> [Stored items]
-- Opening Marker --

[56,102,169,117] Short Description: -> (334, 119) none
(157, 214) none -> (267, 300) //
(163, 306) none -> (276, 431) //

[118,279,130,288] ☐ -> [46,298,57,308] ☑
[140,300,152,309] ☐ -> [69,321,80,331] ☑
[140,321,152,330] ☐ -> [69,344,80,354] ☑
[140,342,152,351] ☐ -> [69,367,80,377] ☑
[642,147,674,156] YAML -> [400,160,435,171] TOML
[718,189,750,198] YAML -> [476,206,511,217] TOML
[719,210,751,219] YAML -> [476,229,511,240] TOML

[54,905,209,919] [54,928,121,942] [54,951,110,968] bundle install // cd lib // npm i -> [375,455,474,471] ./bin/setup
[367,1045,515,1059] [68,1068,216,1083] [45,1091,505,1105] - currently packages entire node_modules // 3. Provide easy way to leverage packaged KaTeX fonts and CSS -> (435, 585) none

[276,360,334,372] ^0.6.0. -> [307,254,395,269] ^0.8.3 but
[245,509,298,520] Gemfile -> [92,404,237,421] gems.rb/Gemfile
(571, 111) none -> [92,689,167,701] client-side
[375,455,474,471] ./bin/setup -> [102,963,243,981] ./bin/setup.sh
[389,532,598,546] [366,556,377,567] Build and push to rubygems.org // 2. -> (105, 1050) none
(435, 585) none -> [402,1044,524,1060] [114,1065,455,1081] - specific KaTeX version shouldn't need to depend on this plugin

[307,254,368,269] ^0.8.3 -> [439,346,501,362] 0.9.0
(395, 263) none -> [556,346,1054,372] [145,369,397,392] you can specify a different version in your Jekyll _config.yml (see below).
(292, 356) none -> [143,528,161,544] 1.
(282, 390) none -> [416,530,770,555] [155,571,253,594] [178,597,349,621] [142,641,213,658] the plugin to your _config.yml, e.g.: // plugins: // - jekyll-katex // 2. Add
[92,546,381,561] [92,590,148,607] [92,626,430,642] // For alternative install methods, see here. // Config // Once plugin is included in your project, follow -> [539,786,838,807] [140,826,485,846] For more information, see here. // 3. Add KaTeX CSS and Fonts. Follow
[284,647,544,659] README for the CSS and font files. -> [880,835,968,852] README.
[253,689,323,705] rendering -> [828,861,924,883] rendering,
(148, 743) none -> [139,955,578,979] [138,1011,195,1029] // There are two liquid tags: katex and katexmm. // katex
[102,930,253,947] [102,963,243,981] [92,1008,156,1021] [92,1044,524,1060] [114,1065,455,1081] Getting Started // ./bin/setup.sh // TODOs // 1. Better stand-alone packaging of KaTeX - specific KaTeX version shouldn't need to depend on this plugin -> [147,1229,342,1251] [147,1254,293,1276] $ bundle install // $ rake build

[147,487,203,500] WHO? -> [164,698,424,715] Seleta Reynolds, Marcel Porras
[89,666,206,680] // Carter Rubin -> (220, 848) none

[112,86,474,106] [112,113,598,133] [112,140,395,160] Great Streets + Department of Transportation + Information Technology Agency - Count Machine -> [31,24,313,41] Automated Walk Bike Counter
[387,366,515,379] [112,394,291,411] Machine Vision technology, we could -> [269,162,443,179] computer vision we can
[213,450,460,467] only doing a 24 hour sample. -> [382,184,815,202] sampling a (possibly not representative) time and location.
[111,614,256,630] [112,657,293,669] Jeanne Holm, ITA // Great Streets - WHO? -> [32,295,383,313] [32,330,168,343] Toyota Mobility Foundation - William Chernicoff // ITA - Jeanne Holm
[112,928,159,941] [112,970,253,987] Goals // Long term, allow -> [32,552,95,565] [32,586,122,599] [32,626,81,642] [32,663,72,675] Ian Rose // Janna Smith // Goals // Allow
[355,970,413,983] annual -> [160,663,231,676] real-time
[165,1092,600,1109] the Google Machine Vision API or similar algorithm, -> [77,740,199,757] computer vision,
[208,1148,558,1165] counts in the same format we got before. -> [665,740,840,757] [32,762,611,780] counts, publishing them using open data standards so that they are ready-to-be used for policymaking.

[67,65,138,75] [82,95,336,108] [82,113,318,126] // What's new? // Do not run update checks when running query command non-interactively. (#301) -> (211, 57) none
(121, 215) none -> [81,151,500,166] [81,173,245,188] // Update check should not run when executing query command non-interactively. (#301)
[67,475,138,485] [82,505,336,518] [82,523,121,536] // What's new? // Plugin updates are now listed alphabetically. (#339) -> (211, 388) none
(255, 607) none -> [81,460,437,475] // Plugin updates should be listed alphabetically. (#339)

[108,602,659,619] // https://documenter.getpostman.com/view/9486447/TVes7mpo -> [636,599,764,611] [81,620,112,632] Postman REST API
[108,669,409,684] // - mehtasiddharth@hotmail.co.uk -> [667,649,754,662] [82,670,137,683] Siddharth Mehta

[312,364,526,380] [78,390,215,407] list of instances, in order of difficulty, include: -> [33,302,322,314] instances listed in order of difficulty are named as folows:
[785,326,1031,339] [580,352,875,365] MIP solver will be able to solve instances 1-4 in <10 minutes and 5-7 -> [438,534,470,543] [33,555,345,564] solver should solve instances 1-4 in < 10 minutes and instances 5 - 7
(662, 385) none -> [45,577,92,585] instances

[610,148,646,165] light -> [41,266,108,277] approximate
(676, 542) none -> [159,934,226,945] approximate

-- Closing Marker --

Copy the entries above exactly, so that each line matches the original.

[56,102,169,117] Short Description: -> (334, 119) none
(157, 214) none -> (267, 300) //
(163, 306) none -> (276, 431) //

[118,279,130,288] ☐ -> [46,298,57,308] ☑
[140,300,152,309] ☐ -> [69,321,80,331] ☑
[140,321,152,330] ☐ -> [69,344,80,354] ☑
[140,342,152,351] ☐ -> [69,367,80,377] ☑
[642,147,674,156] YAML -> [400,160,435,171] TOML
[718,189,750,198] YAML -> [476,206,511,217] TOML
[719,210,751,219] YAML -> [476,229,511,240] TOML

[54,905,209,919] [54,928,121,942] [54,951,110,968] bundle install // cd lib // npm i -> [375,455,474,471] ./bin/setup
[367,1045,515,1059] [68,1068,216,1083] [45,1091,505,1105] - currently packages entire node_modules // 3. Provide easy way to leverage packaged KaTeX fonts and CSS -> (435, 585) none

[276,360,334,372] ^0.6.0. -> [307,254,395,269] ^0.8.3 but
[245,509,298,520] Gemfile -> [92,404,237,421] gems.rb/Gemfile
(571, 111) none -> [92,689,167,701] client-side
[375,455,474,471] ./bin/setup -> [102,963,243,981] ./bin/setup.sh
[389,532,598,546] [366,556,377,567] Build and push to rubygems.org // 2. -> (105, 1050) none
(435, 585) none -> [402,1044,524,1060] [114,1065,455,1081] - specific KaTeX version shouldn't need to depend on this plugin

[307,254,368,269] ^0.8.3 -> [439,346,501,362] 0.9.0
(395, 263) none -> [556,346,1054,372] [145,369,397,392] you can specify a different version in your Jekyll _config.yml (see below).
(292, 356) none -> [143,528,161,544] 1.
(282, 390) none -> [416,530,770,555] [155,571,253,594] [178,597,349,621] [142,641,213,658] the plugin to your _config.yml, e.g.: // plugins: // - jekyll-katex // 2. Add
[92,546,381,561] [92,590,148,607] [92,626,430,642] // For alternative install methods, see here. // Config // Once plugin is included in your project, follow -> [539,786,838,807] [140,826,485,846] For more information, see here. // 3. Add KaTeX CSS and Fonts. Follow
[284,647,544,659] README for the CSS and font files. -> [880,835,968,852] README.
[253,689,323,705] rendering -> [828,861,924,883] rendering,
(148, 743) none -> [139,955,578,979] [138,1011,195,1029] // There are two liquid tags: katex and katexmm. // katex
[102,930,253,947] [102,963,243,981] [92,1008,156,1021] [92,1044,524,1060] [114,1065,455,1081] Getting Started // ./bin/setup.sh // TODOs // 1. Better stand-alone packaging of KaTeX - specific KaTeX version shouldn't need to depend on this plugin -> [147,1229,342,1251] [147,1254,293,1276] $ bundle install // $ rake build

[147,487,203,500] WHO? -> [164,698,424,715] Seleta Reynolds, Marcel Porras
[89,666,206,680] // Carter Rubin -> (220, 848) none

[112,86,474,106] [112,113,598,133] [112,140,395,160] Great Streets + Department of Transportation + Information Technology Agency - Count Machine -> [31,24,313,41] Automated Walk Bike Counter
[387,366,515,379] [112,394,291,411] Machine Vision technology, we could -> [269,162,443,179] computer vision we can
[213,450,460,467] only doing a 24 hour sample. -> [382,184,815,202] sampling a (possibly not representative) time and location.
[111,614,256,630] [112,657,293,669] Jeanne Holm, ITA // Great Streets - WHO? -> [32,295,383,313] [32,330,168,343] Toyota Mobility Foundation - William Chernicoff // ITA - Jeanne Holm
[112,928,159,941] [112,970,253,987] Goals // Long term, allow -> [32,552,95,565] [32,586,122,599] [32,626,81,642] [32,663,72,675] Ian Rose // Janna Smith // Goals // Allow
[355,970,413,983] annual -> [160,663,231,676] real-time
[165,1092,600,1109] the Google Machine Vision API or similar algorithm, -> [77,740,199,757] computer vision,
[208,1148,558,1165] counts in the same format we got before. -> [665,740,840,757] [32,762,611,780] counts, publishing them using open data standards so that they are ready-to-be used for policymaking.

[67,65,138,75] [82,95,336,108] [82,113,318,126] // What's new? // Do not run update checks when running query command non-interactively. (#301) -> (211, 57) none
(121, 215) none -> [81,151,500,166] [81,173,245,188] // Update check should not run when executing query command non-interactively. (#301)
[67,475,138,485] [82,505,336,518] [82,523,121,536] // What's new? // Plugin updates are now listed alphabetically. (#339) -> (211, 388) none
(255, 607) none -> [81,460,437,475] // Plugin updates should be listed alphabetically. (#339)

[108,602,659,619] // https://documenter.getpostman.com/view/9486447/TVes7mpo -> [636,599,764,611] [81,620,112,632] Postman REST API
[108,669,409,684] // - mehtasiddharth@hotmail.co.uk -> [667,649,754,662] [82,670,137,683] Siddharth Mehta

[312,364,526,380] [78,390,215,407] list of instances, in order of difficulty, include: -> [33,302,322,314] instances listed in order of difficulty are named as folows:
[785,326,1031,339] [580,352,875,365] MIP solver will be able to solve instances 1-4 in <10 minutes and 5-7 -> [438,534,470,543] [33,555,345,564] solver should solve instances 1-4 in < 10 minutes and instances 5 - 7
(662, 385) none -> [45,577,92,585] instances

[610,148,646,165] light -> [41,266,108,277] approximate
(676, 542) none -> [159,934,226,945] approximate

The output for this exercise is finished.